Despite the fact that Australian designer Kym Ellery has been weaving exaggerated volume throughout her namesake line for nearly 10 years, it wasn’t until last February, when the blogger and industry crowd showed up for the fall shows wearing almost exclusively bell sleeves and flared pants, that her signature look reached a fever pitch.

By time Australian Fashion Week hit in April, the Ellery-esque silhouette was popping up on just about every blog, Instagram account, and Pinterest board. Céline debuted stretchy, fitted knits with thick belled cuffs, and Rosie Assoulin went hard on structured, ruffled sleeves.

Unsurprisingly, fast-fashion brands were quick to take their cue. And with that, Kym Ellery’s signature became another trend in the boom-and-bust fashion cycle.
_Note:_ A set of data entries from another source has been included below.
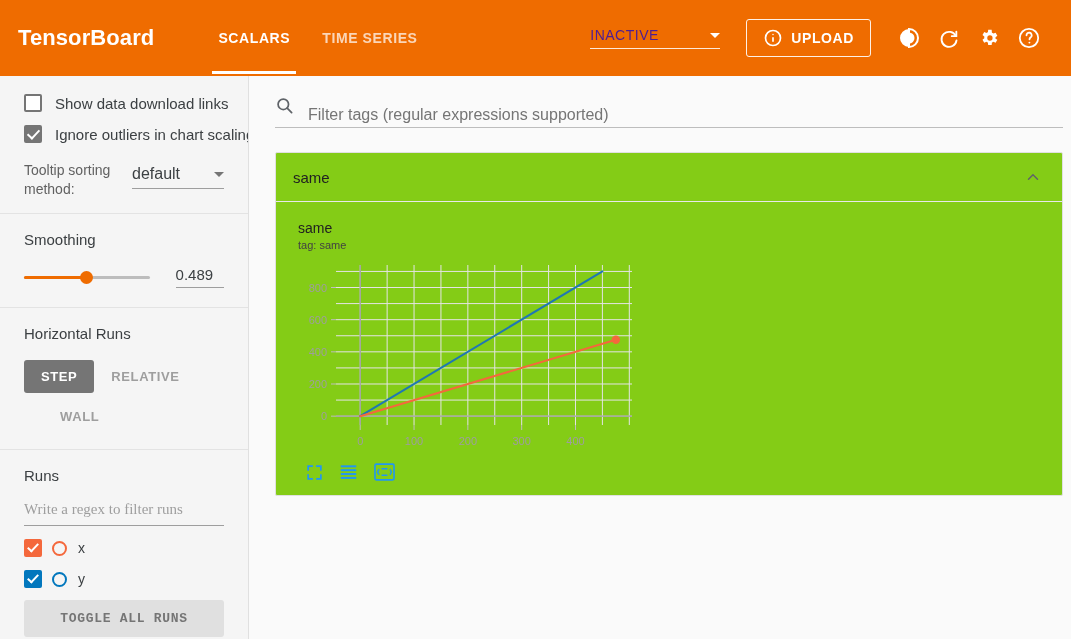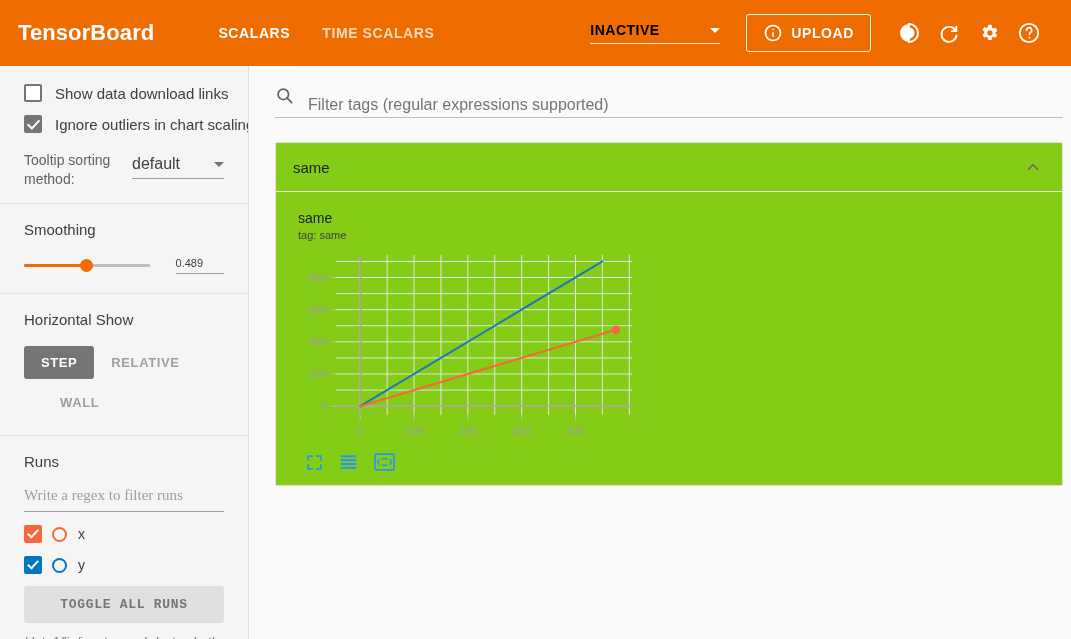--- a/index.html
+++ b/index.html
@@ -10,21 +10,21 @@
     width: 1071px;
     height: 639px;
     overflow: hidden;
     background: #ffffff;
     font-family: "Liberation Sans", sans-serif;
     -webkit-font-smoothing: antialiased;
   }
 
   
   .header {
-    height: 66px;
+    height: 76px;
     background: #ef6c00;
     display: flex;
     align-items: center;
     position: relative;
     box-sizing: border-box;
     padding: 0 22px 0 18px;
   }
   .brand {
     color: #ffffff;
     font-size: 22px;
@@ -70,23 +70,23 @@
     position: relative;
     width: 130px;
     margin-right: 26px;
     padding-bottom: 5px;
     border-bottom: 1px solid rgba(255,255,255,0.85);
     display: flex;
     align-items: center;
     cursor: pointer;
   }
   .inactive-select .label {
-    color: #000000;
+    color: #4c1d95;
     font-size: 14px;
-    font-weight: bold;
+    font-weight: normal;
     letter-spacing: 0.5px;
   }
   .inactive-select .caret {
     margin-left: auto;
     width: 0; height: 0;
     border-left: 5px solid transparent;
     border-right: 5px solid transparent;
     border-top: 5px solid #ffffff;
   }
   .upload-btn {
@@ -242,21 +242,21 @@
     position: absolute;
     left: 49%;
     width: 13px; height: 13px;
     margin-left: -6px;
     border-radius: 50%;
     background: #ef6c00;
   }
   .smooth-value {
     margin-left: 26px;
     width: 54px;
-    font-size: 11px;
+    font-size: 15px;
     color: #3c4043;
     border-bottom: 1px solid #9e9e9e;
     padding-bottom: 4px;
     text-align: left;
   }
 
   .axis-btns {
     display: flex;
     align-items: flex-start;
     margin-bottom: 7px;
@@ -440,21 +440,21 @@
   svg { display: block; }
 </style>
 </head>
 <body>
 
 <div class="header">
   <div class="brand">TensorBoard</div>
 
   <div class="nav-tabs">
     <div class="nav-tab active">SCALARS</div>
-    <div class="nav-tab">TIME SCALARS</div>
+    <div class="nav-tab">TIME SERIES</div>
   </div>
 
   <div class="header-right">
     <div class="inactive-select">
       <span class="label">INACTIVE</span>
       <span class="caret"></span>
     </div>
 
     <div class="upload-btn">
       <span>
@@ -527,21 +527,21 @@
         <div class="slider">
           <div class="track"></div>
           <div class="fill"></div>
           <div class="thumb"></div>
         </div>
         <div class="smooth-value">0.489</div>
       </div>
     </div>
 
     <div class="sb-section" style="padding-top:17px;padding-bottom:16px;">
-      <div class="sb-title">Horizontal Show</div>
+      <div class="sb-title">Horizontal Runs</div>
       <div class="axis-btns">
         <div class="axis-btn active">STEP</div>
         <div class="axis-btn">RELATIVE</div>
       </div>
       <div class="axis-row2">
         <div class="axis-btn">WALL</div>
       </div>
     </div>
 
     <div class="sb-section nobord" style="padding-top:17px;">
As you’d expect, the increased visibility that accompanies pioneering an industry-wide trend has been a big opportunity for the designer, who was invited to show on the official Paris Fashion Week schedule last year. “It’s definitely strengthened our business,” Kym said over the phone earlier this week, referring to the trend. “We sell a lot of styles that have that flared silhouette.”

A shot outside a show during Mercedes-Benz Fashion Week Australia
This iteration by C/meo Collective retailed for $149.95 — and was a massive blogger hit. Photo: Keishikibi

Indeed, the past year has been a period of particular growth for Ellery — ”exponential,” according to the designer — who noted that for this resort season, she’s added another 40 accounts around the world to her stockists that already include Net-a-Porter and Nordstrom.

“It’s pretty intense at the moment to run a business where there’s such huge growth. We’re hiring new team members every other month,” she says.

With less than three weeks to go until Ellery’s spring 2017 show in Paris, Kym confesses that she’s faced with a pretty unique problem: how to honor her signature silhouette without sending a collection down the runway that’s instantly dated. “It’s a weird thing actually,” the designer admits. “I’ve been thinking to myself, ‘OK, this is not good. It’s everywhere.’”

The key now, she says, is to continue evolving without being repetitive. “There’s a lot of other silhouettes that we’re working with, and we’re also evolving the brand each season. We keep looking forward, but making sure that we create collections that still embody our DNA. There’s a lot of other things in the collection aside from flares that I hope people will respond to and that we can explore further in the future.”

Specifically, that means listening to her customer feedback and experimenting with moving volume around the body (read: not just flares at the wrist and ankle). “For pre-fall, we did volume in the shoulders instead of in the wrists,” she explains, adding: “It’s very easy to see what people want with the internet. [On our Instagram], we can see if they respond to an idea or not.”

Part of the experimentation also includes exploring new categories on top of new silhouettes. This year, the brand released denim, footwear, and most recently, a hugely-successful eyewear collaboration with Specsavers. (There’s also another category in the works, though Ellery says it’s too early to chat about details.)

For now, Kym says she won’t be giving up that ultra-flared sleeve, so long as women are willing to cough up for it. “We want to supply demand, and people still want [the flared sleeve] from us,” she says. “People who are faithful to the brand and serious fashion wearers do come to Ellery for that shape, because they know it’s where it’s been for a long time, and where it will always be.”